In my early days in Santa Fe, sometime after I arrived in October 1985, I began to view ¡COLORES! a weekly KNME TV series featuring the works of notable people in New Mexico—artists, writers and creatives. One such person was a woman of striking augustness and calm, Dr. Rina Swentzell of Santa Clara Pueblo. Dr. Swentzell, who passed away in 2015, was an architect, potter, teacher and activist, and alumna of the University of New Mexico School of Architecture and Planning.

Her story was titled An Understated Sacredness. Dr. Swentzell was referring to how her people and traditions would mark off a place that was regarded with great respect and reverence—the world as sacramental. It would be one major stone, identified as sacred, situated amidst an assemblage of rocks. The stone on the earth is there to remind the people of where they came from.  The stone, found in a field or in an arroyo, is unremarkable—but “it is the center of the world” in Dr. Swentzell’s words—an understatement of sacred places.

I am getting that this is the way of “Pueblo-dwelling peoples,” and please inform me if I am mistaken.

Another example of the eyes with which the people see life as numinous is how they relate to houses and buildings. These have life spans and death, and come and go like other life forms, again in the words of Dr.Swentzell. 

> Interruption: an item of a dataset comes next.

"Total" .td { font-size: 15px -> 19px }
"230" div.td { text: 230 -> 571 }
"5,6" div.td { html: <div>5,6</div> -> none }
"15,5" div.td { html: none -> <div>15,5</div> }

In the ¡COLORES! film Dr. Swentzell tells of an awakening in her childhood. “One day as I was about tasting houses [her exact words] on my way to school, I noticed that there was a crack forming in the wall of one of the better tasting houses—and watched that crack for a couple of days and saw that it was getting bigger. I went home and asked my grandmother why those people weren’t doing something about that crack that was forming in the wall. She shook her finger at me and said ‘It’s none of your concern. That’s been a good house. It’s been fed, it’s been blessed, it’s been healed. It’s been taken care of. It’s served the people well and it’s now time for it to go back into the earth again.’ I stood there for a moment and said, ‘You mean the house is going to die?’ And she said, ‘Yes. And it’s good the house—now it’s time for the house to go back into the earth again.’ That notion again of cycles of life and death—the coming and going out of the earth. And sure enough the house fell down. 

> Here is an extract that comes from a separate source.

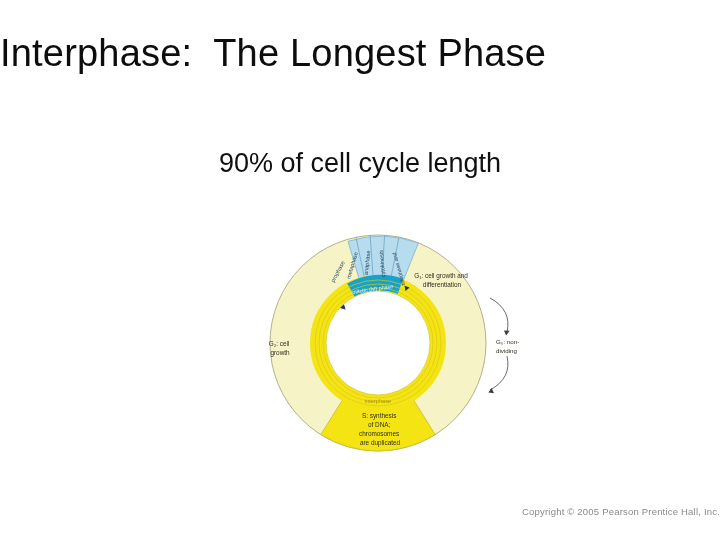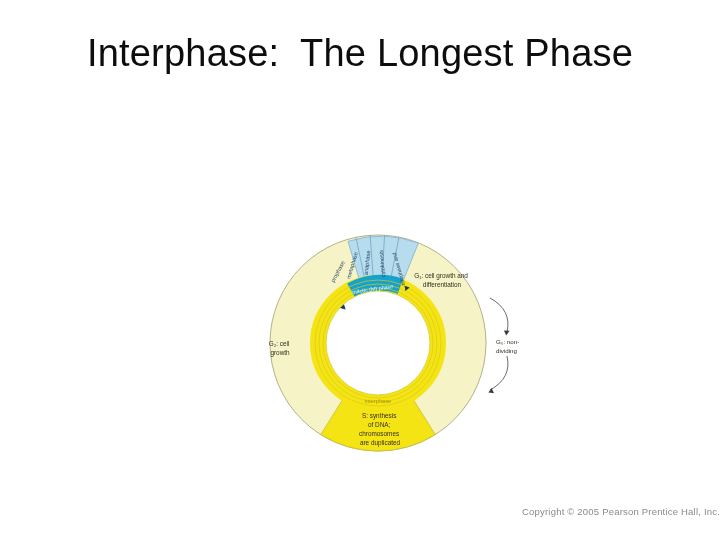"Interphase: The Longest Phase" #slide-title { text-align: center -> left }
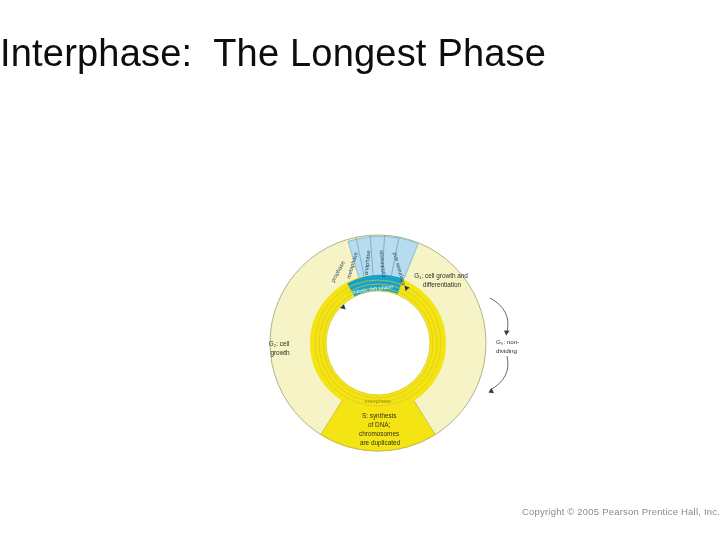"90% of cell cycle length" div { html: none -> <div>90% of cell cycle length</div> }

“There is a general acceptance that houses, human bodies, plant forms are temporary  abodes through which the Poh wa ha flows”—through the animate and inanimate.

 During my first visit to Santa Fe to check it out, in a drive north of town, I stopped at a small, box-like adobe building set high and reached by a set of steps. There I met a women who was minding her antiques and sundries shop. Her name was Boletta. 

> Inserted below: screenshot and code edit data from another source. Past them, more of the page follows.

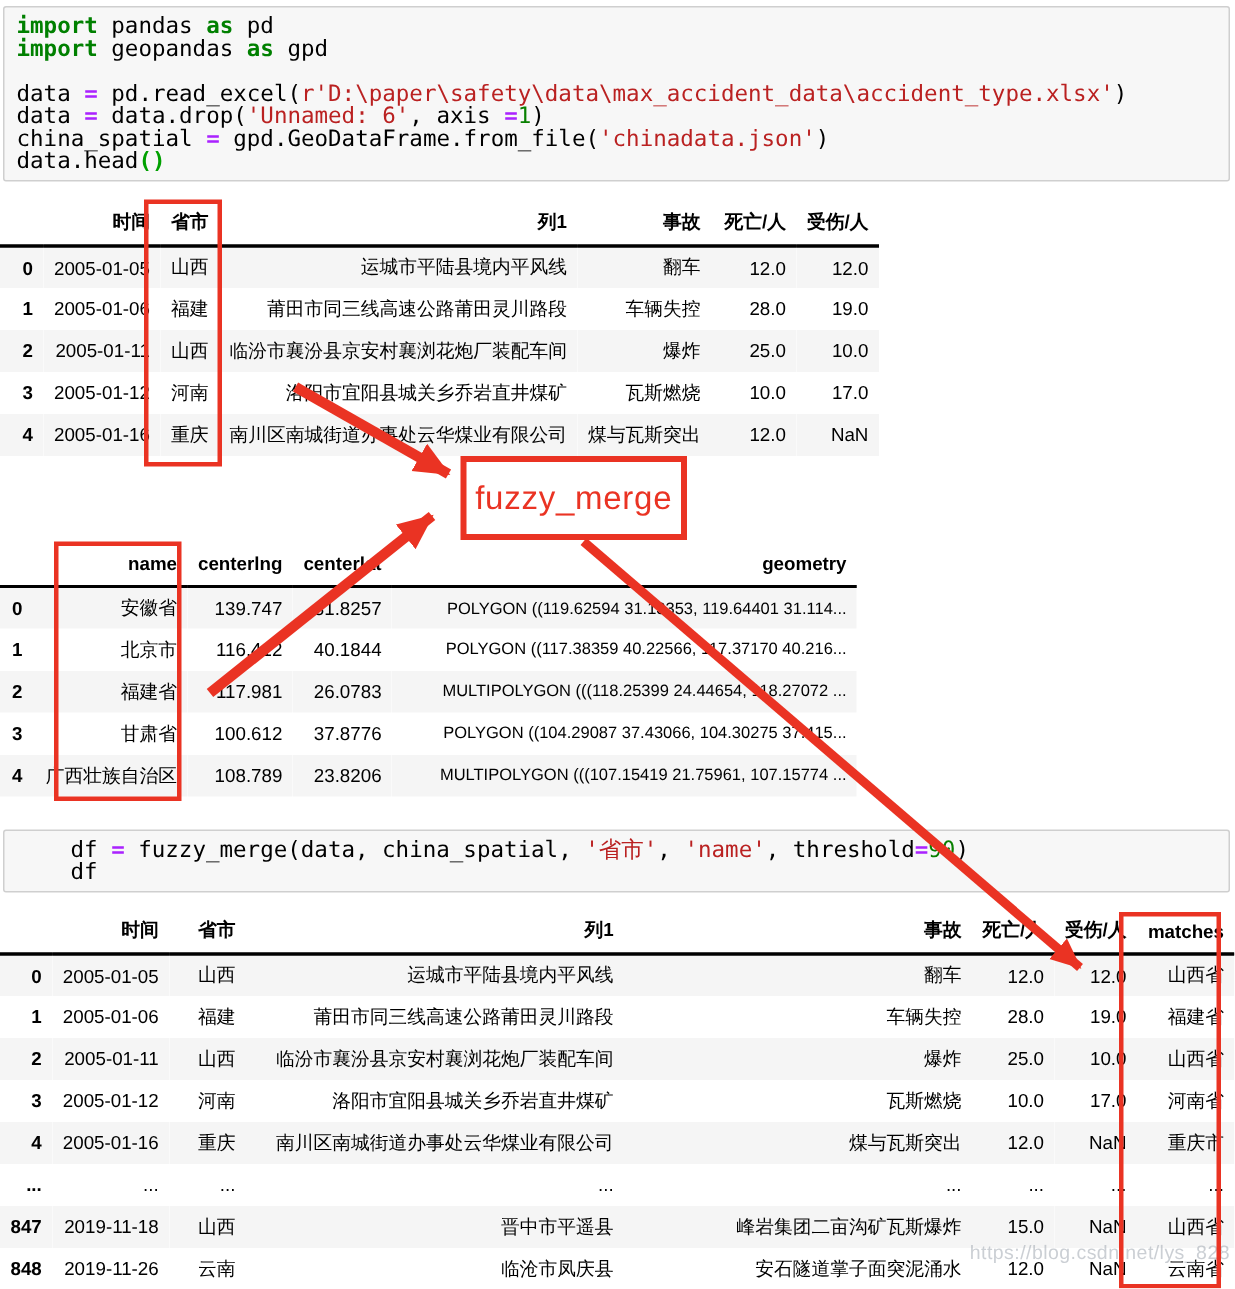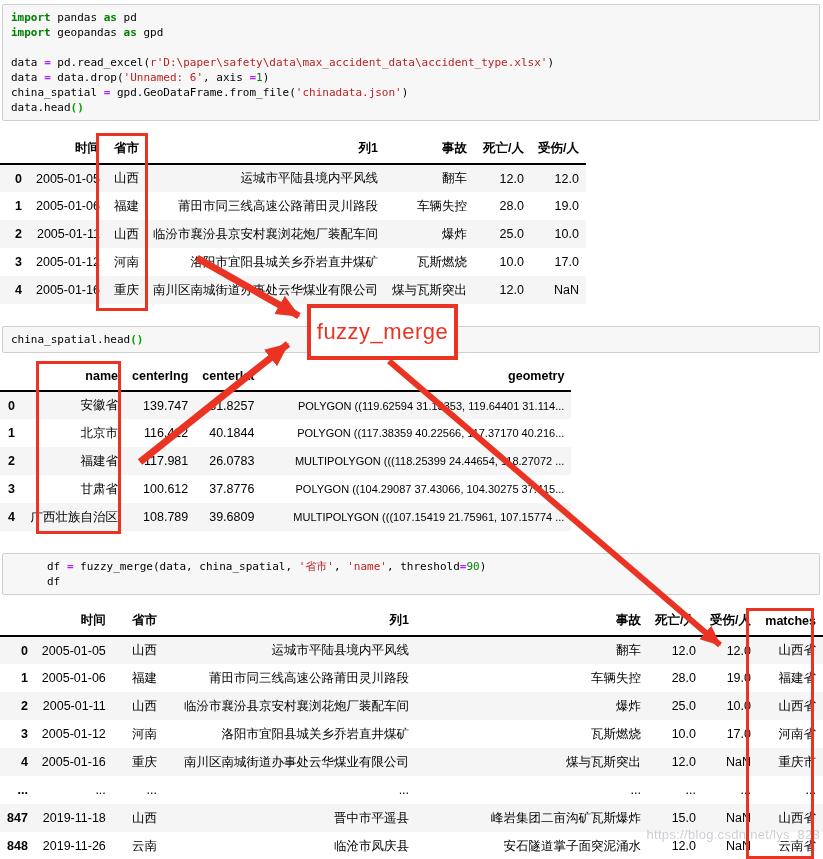"import pandas as pd" .codecell { font-size: 11px -> 15px }
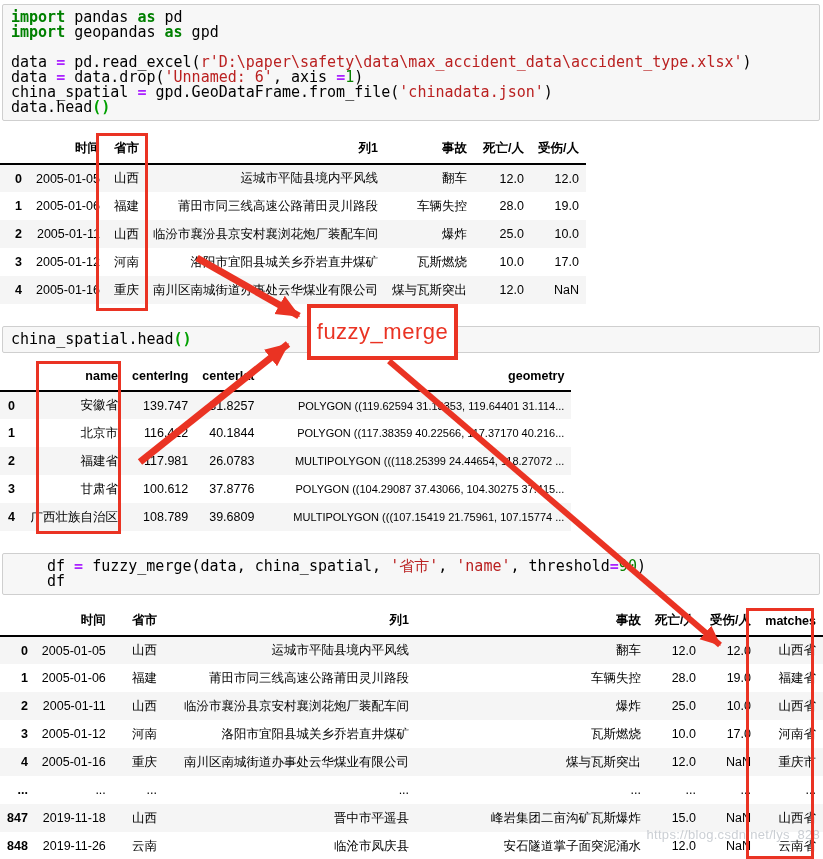"china_spatial.head()" pre.codecell { html: <pre><div><span>china_spatial.head</span><span>()</span></div></pre> -> none }
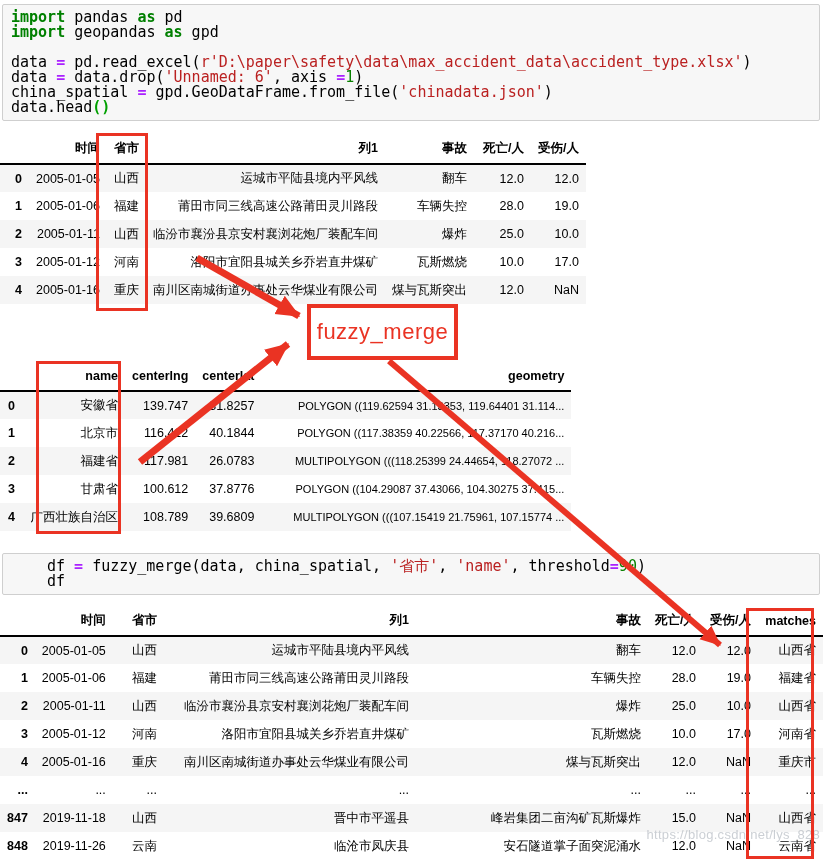"39.6809" td { text: 39.6809 -> 23.8206 }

After moving to stay in Santa Fe, I would pass the little structure while driving. At last I noticed that it was abandoned, boarded up. Then one day I visited the Tesuque Flea Market, formerly known as “Trader” Jack Daniels Flea Market, cheek by jowl with the back lot of the Santa Fe Opera. There I encountered Boletta and her husband who had relocated their shop. I asked about that old building and was told that the roof had begun to leak. The couple had offered to pay for roof repair. But, “No thank you” said the Pueblo and so Boletta set up shop at the Flea.

As years went by, Route 285 was reconstructed as a great high sweep passing the little adobe structure. Now it required a determined glance to the right to catch sight of it as it had been left in a slight ravine. It still stands, barely— the roof now gone, windows and door agape, steps broken down. 

Another Pueblo property, that I frequented a few times on my drives north on 285, is also closed up. It had been a shop selling Mexican pottery and rugs. Eventually the business closed and the property was fenced off, and remains so to this day. In the yard there continue to stand abandoned clay jugs and pots amidst weeds that have taken over— again, the deceased being honored by the Great Spirit. 

My mid-Atlantic, east coast mindset has been woke by the spiritual ways of the Santa Clara Pueblo grandmother.